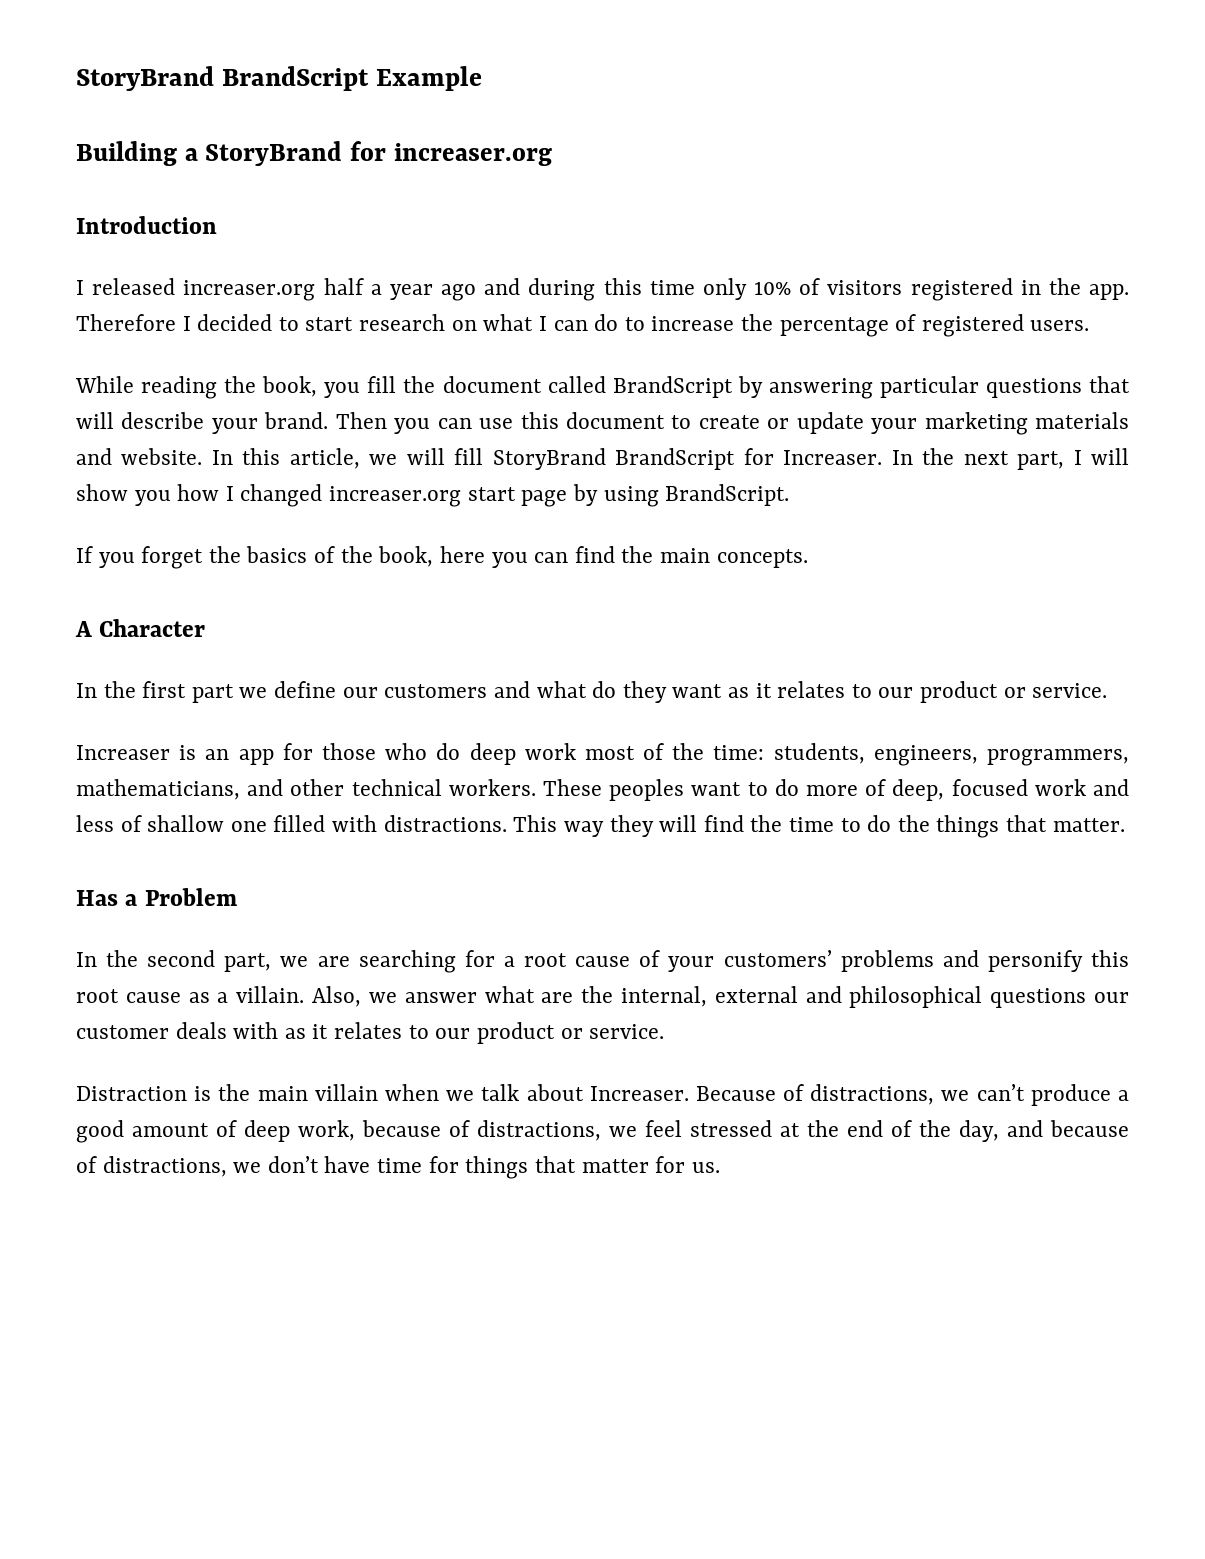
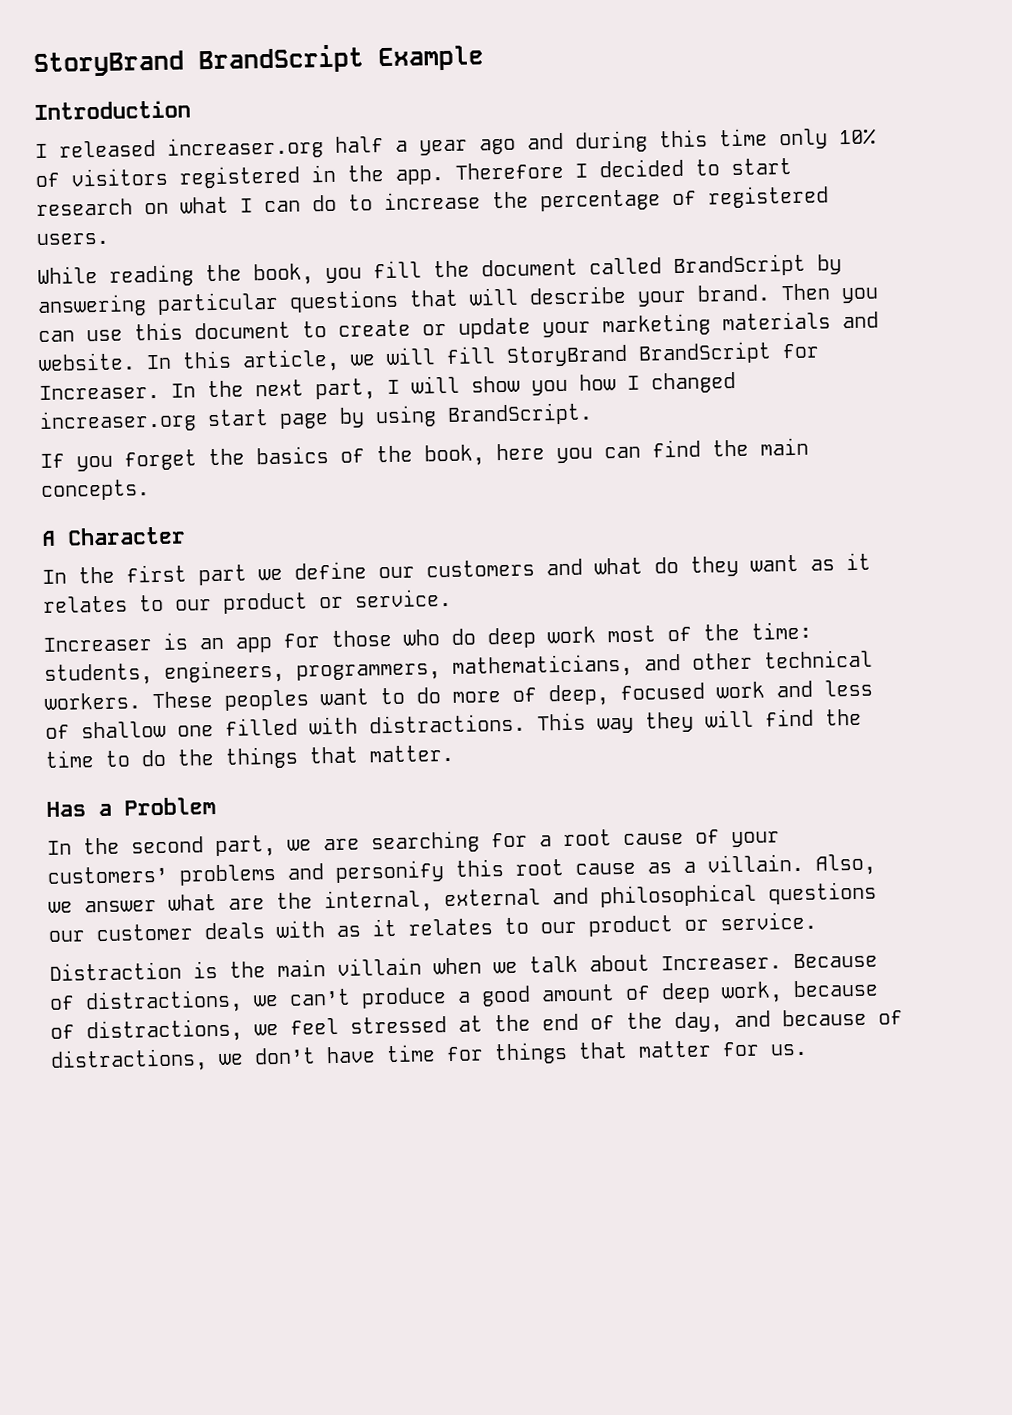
[76,141,552,166] // Building a StoryBrand for increaser.org -> (484, 58) none

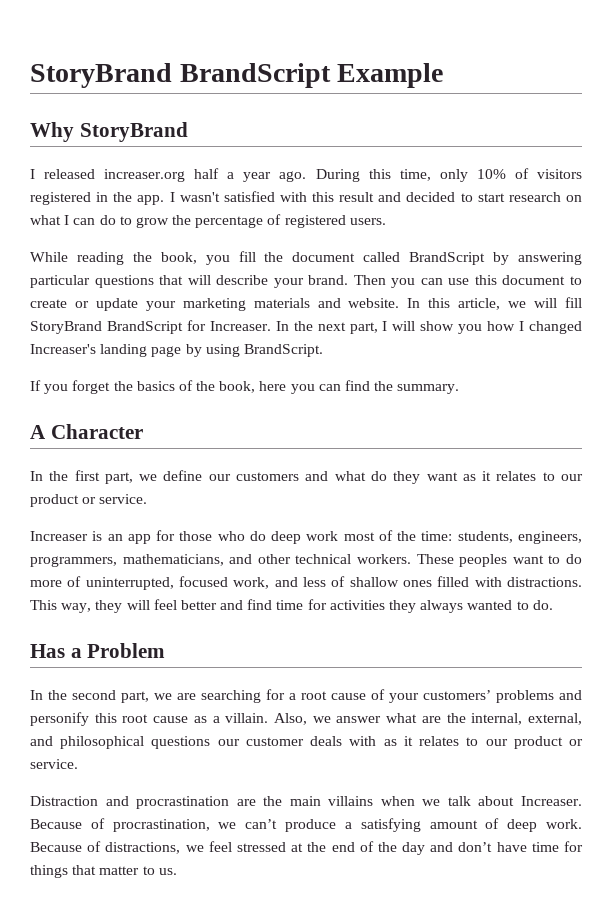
[34,100,191,121] Introduction -> [30,122,188,142] Why StoryBrand
[479,128,768,155] ago and during this time -> [279,169,431,182] ago. During this time,
[455,161,588,180] Therefore I -> [169,191,402,202] I wasn't satisfied with this result and
[384,191,481,211] increase -> [135,217,169,228] grow
[39,409,269,434] increaser.org start -> [30,344,148,357] Increaser's landing
[760,437,809,456] [41,479,150,501] main concepts. -> [397,384,460,394] summary.
[198,564,247,586] part -> [104,472,133,484] part,
[548,681,765,707] deep, focused work -> [85,576,270,590] uninterrupted, focused work,
[177,725,214,737] one -> [402,580,432,587] ones
[597,717,634,734] way -> [61,603,92,613] way,
[765,708,862,727] [45,744,454,769] find the time to do the things that matter. -> [153,599,553,613] feel better and find time for activities they always wanted to do.
[444,888,541,907] external -> [528,713,582,725] external,
[193,957,422,979] is the main villain -> [105,796,374,809] and procrastination are the main villains
[85,989,243,1015] distractions, -> [112,819,210,832] procrastination,
[481,985,531,1007] good -> [360,818,421,832] satisfying
[721,979,879,1004] work, because -> [546,819,582,829] [30,842,82,852] work. Because
[674,1008,903,1034] [50,1048,244,1073] day, and because of distractions, we -> [402,842,454,855] day and
[722,1041,760,1057] for -> [142,866,155,875] to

++++++

» TASK ITEM
Without changing a single word, set down all of the material again and leave out its pictures.

» ANSWER TO THE EXERCISE
[76,141,552,166] // Building a StoryBrand for increaser.org -> (484, 58) none

[34,100,191,121] Introduction -> [30,122,188,142] Why StoryBrand
[479,128,768,155] ago and during this time -> [279,169,431,182] ago. During this time,
[455,161,588,180] Therefore I -> [169,191,402,202] I wasn't satisfied with this result and
[384,191,481,211] increase -> [135,217,169,228] grow
[39,409,269,434] increaser.org start -> [30,344,148,357] Increaser's landing
[760,437,809,456] [41,479,150,501] main concepts. -> [397,384,460,394] summary.
[198,564,247,586] part -> [104,472,133,484] part,
[548,681,765,707] deep, focused work -> [85,576,270,590] uninterrupted, focused work,
[177,725,214,737] one -> [402,580,432,587] ones
[597,717,634,734] way -> [61,603,92,613] way,
[765,708,862,727] [45,744,454,769] find the time to do the things that matter. -> [153,599,553,613] feel better and find time for activities they always wanted to do.
[444,888,541,907] external -> [528,713,582,725] external,
[193,957,422,979] is the main villain -> [105,796,374,809] and procrastination are the main villains
[85,989,243,1015] distractions, -> [112,819,210,832] procrastination,
[481,985,531,1007] good -> [360,818,421,832] satisfying
[721,979,879,1004] work, because -> [546,819,582,829] [30,842,82,852] work. Because
[674,1008,903,1034] [50,1048,244,1073] day, and because of distractions, we -> [402,842,454,855] day and
[722,1041,760,1057] for -> [142,866,155,875] to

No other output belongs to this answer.